Nuclear factor I-C regulates intramembranous bone formation via control of FGF signalling
Jieun Lee,
Joo-Cheol Park,
Heung‐Joong Kim,
Hyun Sook Bae,
Dong-Seol Lee
Affiliations
Jieun Lee
Department of Oral Hygiene, Namseoul University, Cheonan, Republic of Korea
Joo-Cheol Park
Department of Oral Histology-Developmental Biology, School of Dentistry and Dental Research Institute, Seoul National University, Seoul, Republic of Korea; Regenerative Dental Medicine R and D Center, Hysensbio Co., Ltd., Seoul, Republic of Korea
Heung‐Joong Kim
Department of Anatomy and Orofacial Development School of Dentistry Chosun University, Dong-gu, Gwangju, Republic of Korea
Hyun Sook Bae
Department of Oral Hygiene, Namseoul University, Cheonan, Republic of Korea; Corresponding author. Department of Oral Hygiene, Namseoul University, Cheonan, 31020, Republic of Korea.
Dong-Seol Lee
Department of Oral Histology-Developmental Biology, School of Dentistry and Dental Research Institute, Seoul National University, Seoul, Republic of Korea; Regenerative Dental Medicine R and D Center, Hysensbio Co., Ltd., Seoul, Republic of Korea; Corresponding author. Department of Oral Histology-Developmental Biology, School of Dentistry and Dental Research Institute, Seoul National University, 1, Gwanak-ro, Gwanak-gu, Seoul, 08826, Republic of Korea.

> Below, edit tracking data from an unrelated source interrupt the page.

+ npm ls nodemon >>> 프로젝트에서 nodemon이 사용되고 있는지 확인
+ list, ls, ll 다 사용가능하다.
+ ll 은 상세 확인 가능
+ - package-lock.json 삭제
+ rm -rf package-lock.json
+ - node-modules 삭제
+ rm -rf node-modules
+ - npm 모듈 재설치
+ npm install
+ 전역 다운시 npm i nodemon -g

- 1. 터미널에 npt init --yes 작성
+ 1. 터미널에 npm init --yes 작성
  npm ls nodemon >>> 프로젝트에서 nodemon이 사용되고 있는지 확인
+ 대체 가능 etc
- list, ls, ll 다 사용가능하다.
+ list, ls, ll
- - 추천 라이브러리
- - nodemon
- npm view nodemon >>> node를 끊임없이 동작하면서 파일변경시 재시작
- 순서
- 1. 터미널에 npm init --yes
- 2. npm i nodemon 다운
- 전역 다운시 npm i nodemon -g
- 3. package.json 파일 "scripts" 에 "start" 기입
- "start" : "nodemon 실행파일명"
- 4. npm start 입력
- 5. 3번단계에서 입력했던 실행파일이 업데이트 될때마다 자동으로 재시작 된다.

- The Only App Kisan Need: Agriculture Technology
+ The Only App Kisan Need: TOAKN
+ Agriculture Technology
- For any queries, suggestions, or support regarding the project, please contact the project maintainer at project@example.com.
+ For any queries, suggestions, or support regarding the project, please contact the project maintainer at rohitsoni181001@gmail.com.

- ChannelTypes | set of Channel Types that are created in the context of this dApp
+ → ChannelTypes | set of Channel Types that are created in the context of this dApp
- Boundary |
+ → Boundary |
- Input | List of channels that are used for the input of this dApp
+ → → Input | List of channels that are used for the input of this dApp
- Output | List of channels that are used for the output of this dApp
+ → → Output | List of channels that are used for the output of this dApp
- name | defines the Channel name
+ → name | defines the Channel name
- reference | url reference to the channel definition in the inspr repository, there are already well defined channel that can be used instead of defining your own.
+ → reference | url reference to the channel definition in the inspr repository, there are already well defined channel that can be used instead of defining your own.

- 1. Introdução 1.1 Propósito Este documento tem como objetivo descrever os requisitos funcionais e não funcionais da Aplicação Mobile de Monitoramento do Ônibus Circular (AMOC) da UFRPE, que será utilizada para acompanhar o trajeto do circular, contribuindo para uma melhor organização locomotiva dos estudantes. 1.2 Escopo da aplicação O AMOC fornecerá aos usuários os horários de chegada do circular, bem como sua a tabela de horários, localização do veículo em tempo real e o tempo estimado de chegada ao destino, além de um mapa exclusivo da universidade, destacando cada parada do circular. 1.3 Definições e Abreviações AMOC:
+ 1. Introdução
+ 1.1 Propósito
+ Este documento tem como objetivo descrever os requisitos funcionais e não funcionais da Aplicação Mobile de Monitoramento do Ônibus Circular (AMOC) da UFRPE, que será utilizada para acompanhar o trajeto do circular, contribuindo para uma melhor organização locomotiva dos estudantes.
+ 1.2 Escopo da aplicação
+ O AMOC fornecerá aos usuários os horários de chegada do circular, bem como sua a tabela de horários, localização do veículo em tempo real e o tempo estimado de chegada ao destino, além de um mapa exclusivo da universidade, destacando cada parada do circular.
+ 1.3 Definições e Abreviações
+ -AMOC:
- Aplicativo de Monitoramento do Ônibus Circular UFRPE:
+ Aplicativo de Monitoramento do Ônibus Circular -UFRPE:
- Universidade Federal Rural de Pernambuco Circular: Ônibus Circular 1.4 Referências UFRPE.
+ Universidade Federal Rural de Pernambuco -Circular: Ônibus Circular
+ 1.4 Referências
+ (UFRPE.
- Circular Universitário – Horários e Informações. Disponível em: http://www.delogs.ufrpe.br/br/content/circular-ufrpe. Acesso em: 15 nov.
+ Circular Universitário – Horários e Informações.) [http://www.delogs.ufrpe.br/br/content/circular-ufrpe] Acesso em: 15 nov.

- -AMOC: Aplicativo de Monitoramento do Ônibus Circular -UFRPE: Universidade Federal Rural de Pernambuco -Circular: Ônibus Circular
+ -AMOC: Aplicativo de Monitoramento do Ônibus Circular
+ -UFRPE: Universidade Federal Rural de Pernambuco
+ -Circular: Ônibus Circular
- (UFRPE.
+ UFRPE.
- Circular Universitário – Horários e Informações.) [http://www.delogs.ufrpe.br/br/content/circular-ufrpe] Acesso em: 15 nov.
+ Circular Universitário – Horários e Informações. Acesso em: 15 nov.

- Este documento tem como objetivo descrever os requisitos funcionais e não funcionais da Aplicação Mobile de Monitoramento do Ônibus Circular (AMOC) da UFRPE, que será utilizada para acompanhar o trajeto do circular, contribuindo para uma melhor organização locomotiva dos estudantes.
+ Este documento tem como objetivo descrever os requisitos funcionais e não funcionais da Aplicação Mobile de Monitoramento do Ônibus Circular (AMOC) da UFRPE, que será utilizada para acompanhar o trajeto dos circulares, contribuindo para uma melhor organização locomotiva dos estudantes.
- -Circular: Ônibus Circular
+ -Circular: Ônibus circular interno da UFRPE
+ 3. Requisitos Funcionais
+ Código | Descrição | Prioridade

Our previous studies indicate that NFI-C is essential for tooth root development and endochondral ossification. However, its exact role in calvarial intramembranous bone formation remains unclear. In this study, we demonstrate that the disruption of the Nfic gene leads to defects in intramembranous bone formation, characterized by decreased osteogenic proliferative activity and reduced osteoblast differentiation during postnatal osteogenesis. Additionally, Nfic-deficient mice exhibited incomplete suture closure, although Nfic disruption did not affect prenatal calvarial bone development. We found that the expression levels of Fgfr1 and Fgfr2 were reduced in the primary calvarial mesenchymal cells of Nfic-deficient mice. In contrast, NFI-C overexpression in human bone marrow stromal cells (hBMSCs) significantly increased the expression of these factors. Furthermore, NFI-C regulates FGFR1 expression by directly binding to its promoter. These results indicate that NFI-C is crucial in regulating calvarial bone formation and suture closure by controlling Fgfr1 expression and cellular proliferation.